So we leave the bathroom, we see Godless she seems mad. We feel a rumbling of confusion before reclaiming ourselves, Pearl Jubilee, we're perfect!

Anyway, Godless is all, “Like I care.”

We're all, “Good, there's nothing to care about,” another rumble.

Amethyst starts to take over I think, “Godless, you're pathetic, you need to bring other people into your swingers orgy because you two aren't enough for each other. We're enough for eachother.”

“Yes,” I say. We say. Someone says.

Godless looks a little stricken, she remains silent for a bit. We see a disruption in her form, “It's not about not being enough,” Godless gets out.

Now we understand suddenly, This stuff is so weird, it feels like a dream sometimes. By the time we know it, we're dancing. Lost, it's like time shifted.

 

The Concert. Where we already were I guess. We're grinding, all of us. The rubbing means nothing, but It shows everyone else how much we don't give a shit about their feminist bullshit.

We say to Godless, “Let's go somewhere quiet, you know?”

She touches our neck, her hand starts to fade into us, “Yes.”

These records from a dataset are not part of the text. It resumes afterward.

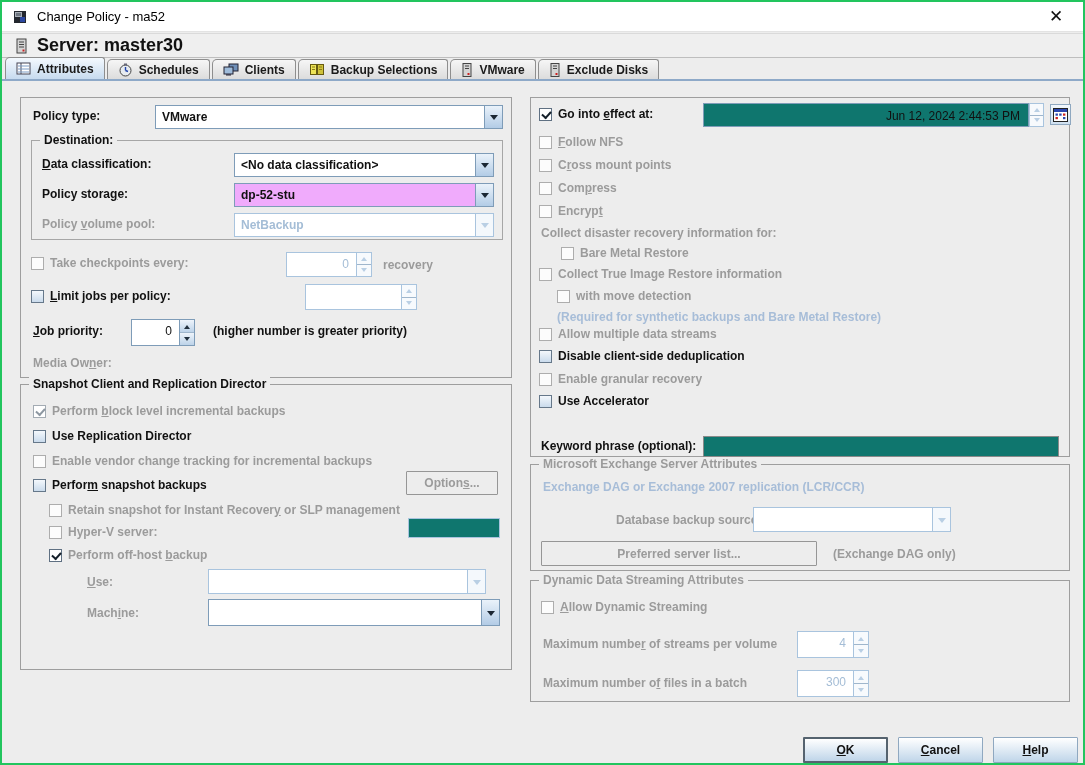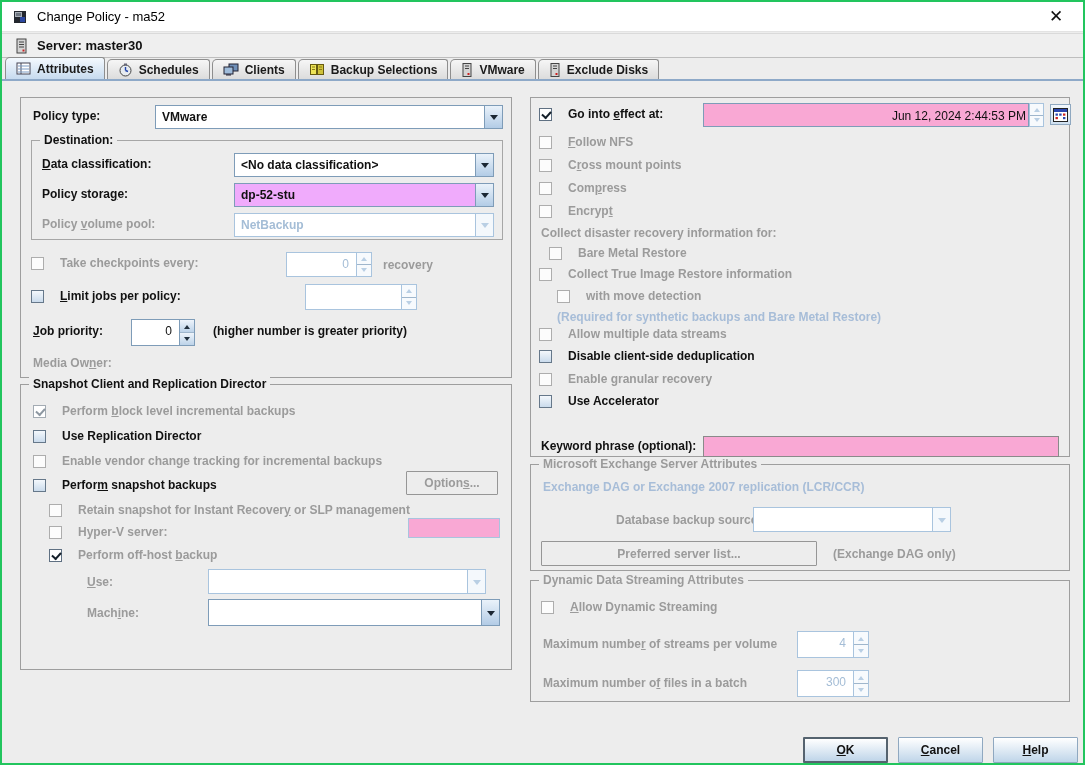"Server: master30" .serverbar { font-size: 13px -> 18px }
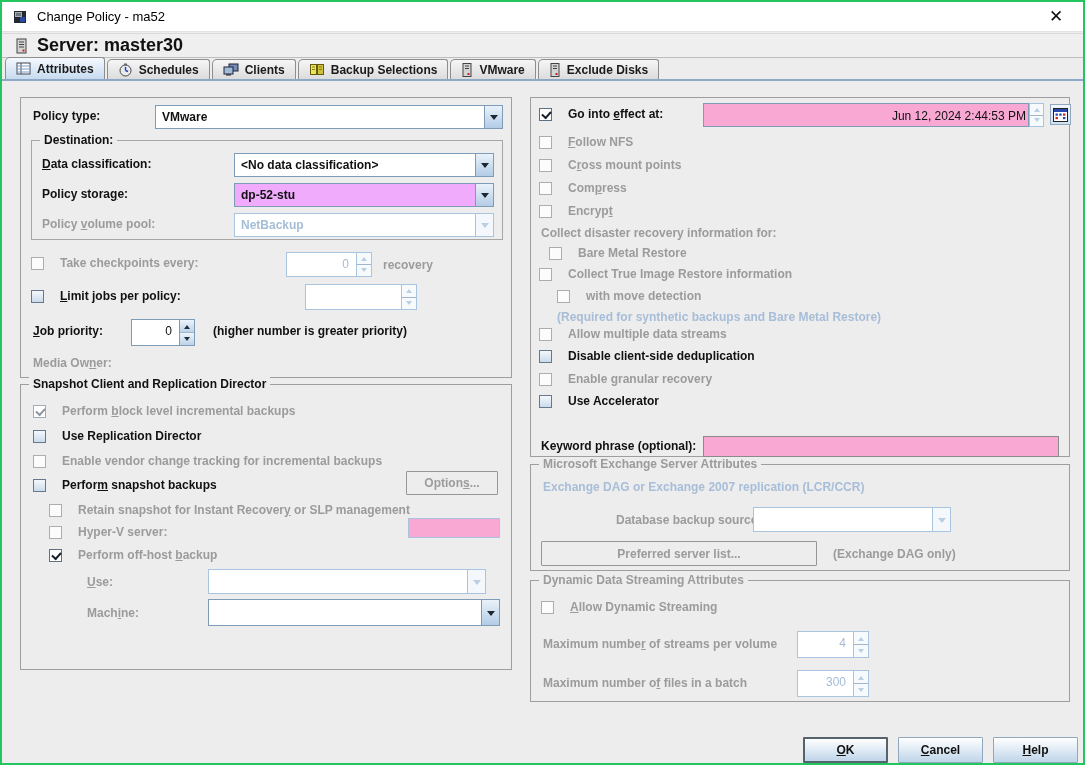"Go into effect at:" .cbrow { gap: 16px -> 6px }
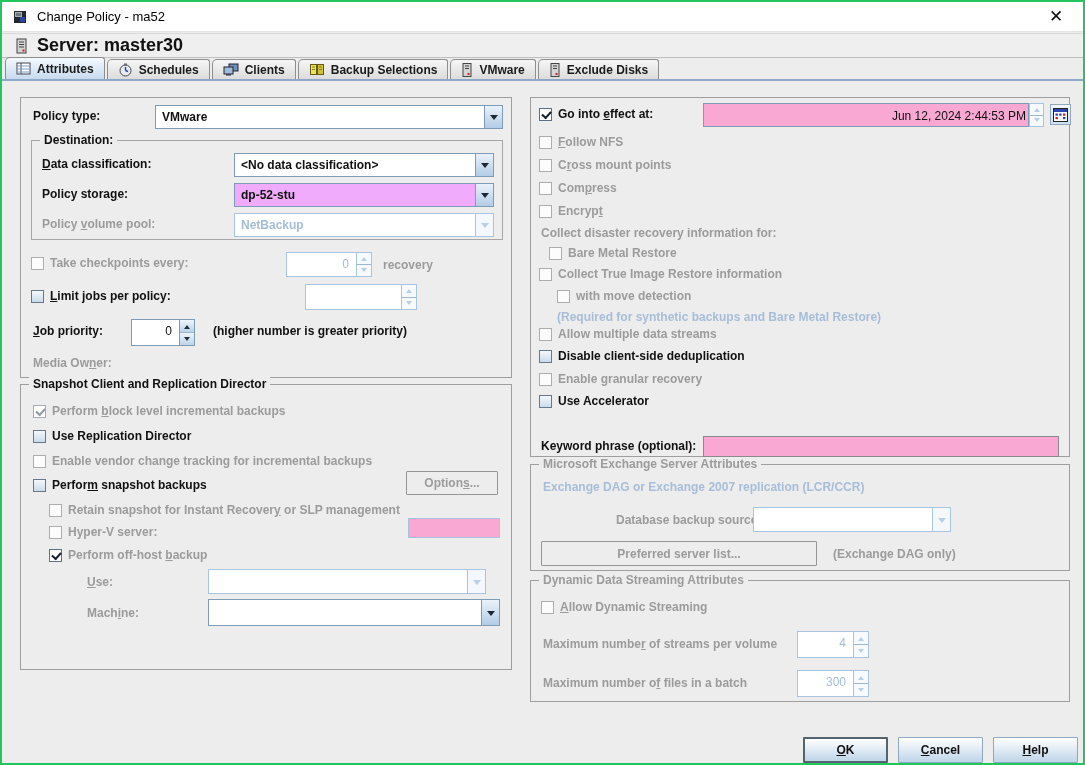"Jun 12, 2024 2:44:53 PM" .field { background: #f9a8d4 -> #0f766e; padding: 3px 2px 0 -> 3px 8px 0 }
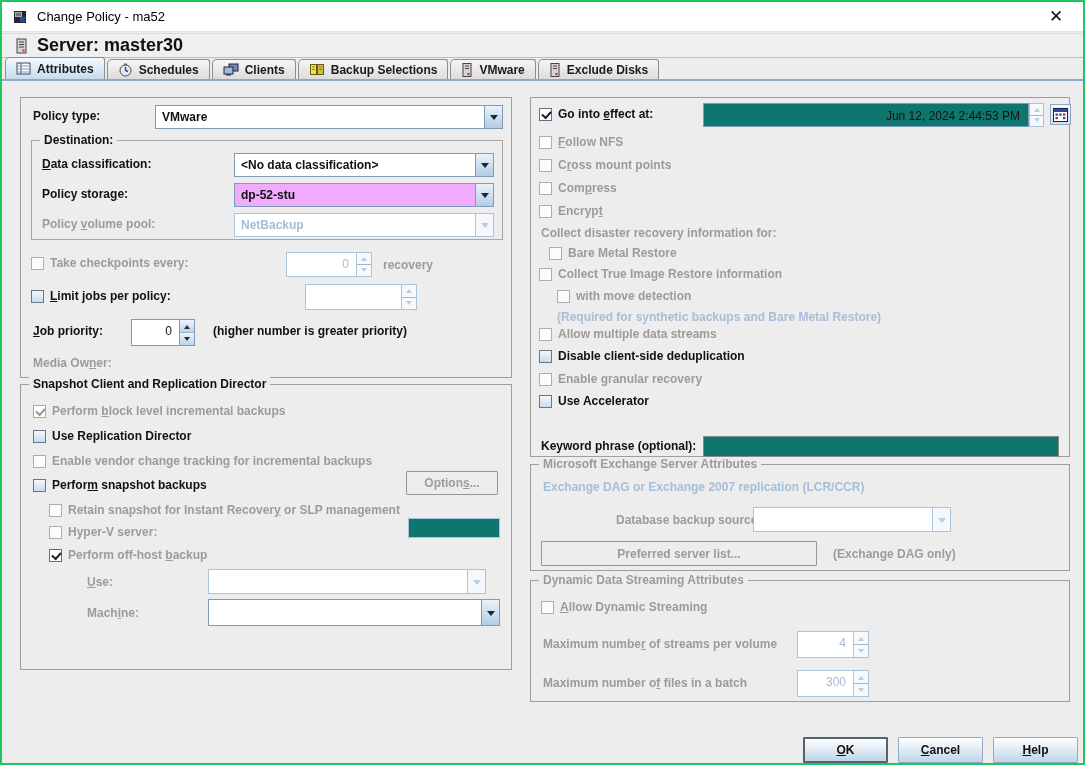"Bare Metal Restore" div.cbrow { left: 18px -> 30px }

We walk fingering each other. It's quite the experience, anywhere we touch each other our hands can just meld, love each other. We end up at Garnets house again.

 

We're beyond caring about privacy at this point, we're a finger fusing finger orgy. It's a damn good thing we're out of site because they'd be writing new biology books about this shit. It's so hard not to be just pulling each other close, but we all know it would be instant fusion.

Garnet touches our infallible brain. We see the shimmer in her eye as she understands us. She sits down immediately and we know the game has started.

As Pearl Jubilee, we walk out of the room. We're like the end of a string. The connection between Godless and us can't be stopped now without us giving up on it, which we're incapable of. So each step away is extreme ecstasy, and the temptation to turn around feels like... well it feels incredible.

We're a few hundred feet away when we're thrust back, pulled into Godless. How can you describe the point when you feel so good it doesn't feel good anymore, that's what we're feeling. Oneness. 4 Gems, 1 mind, perfect satisfaction. Nothing to care about, but everything under control.

We see Ruby crying, fucking future vision.

 


	4. Black Out

When I woke up we were still us, lying with our metaphysical limbs sprawled out in Godless's bed, with somebody who was either me or her or them or us still feeling the effects of our epic morgy. We got up and kicked the covers off of us, because we were so fucking hot.

Suddenly, we realized that I hadn't named ourself yet. I, Golden Jubilee, felt my astounding consciousness separate from myself, the unnamed fusion, as the ladies gave me the room to think of a title worthy of our new existence. In mere moments I had rejoined Black Pearl Jubilee, newly born. We were pleased.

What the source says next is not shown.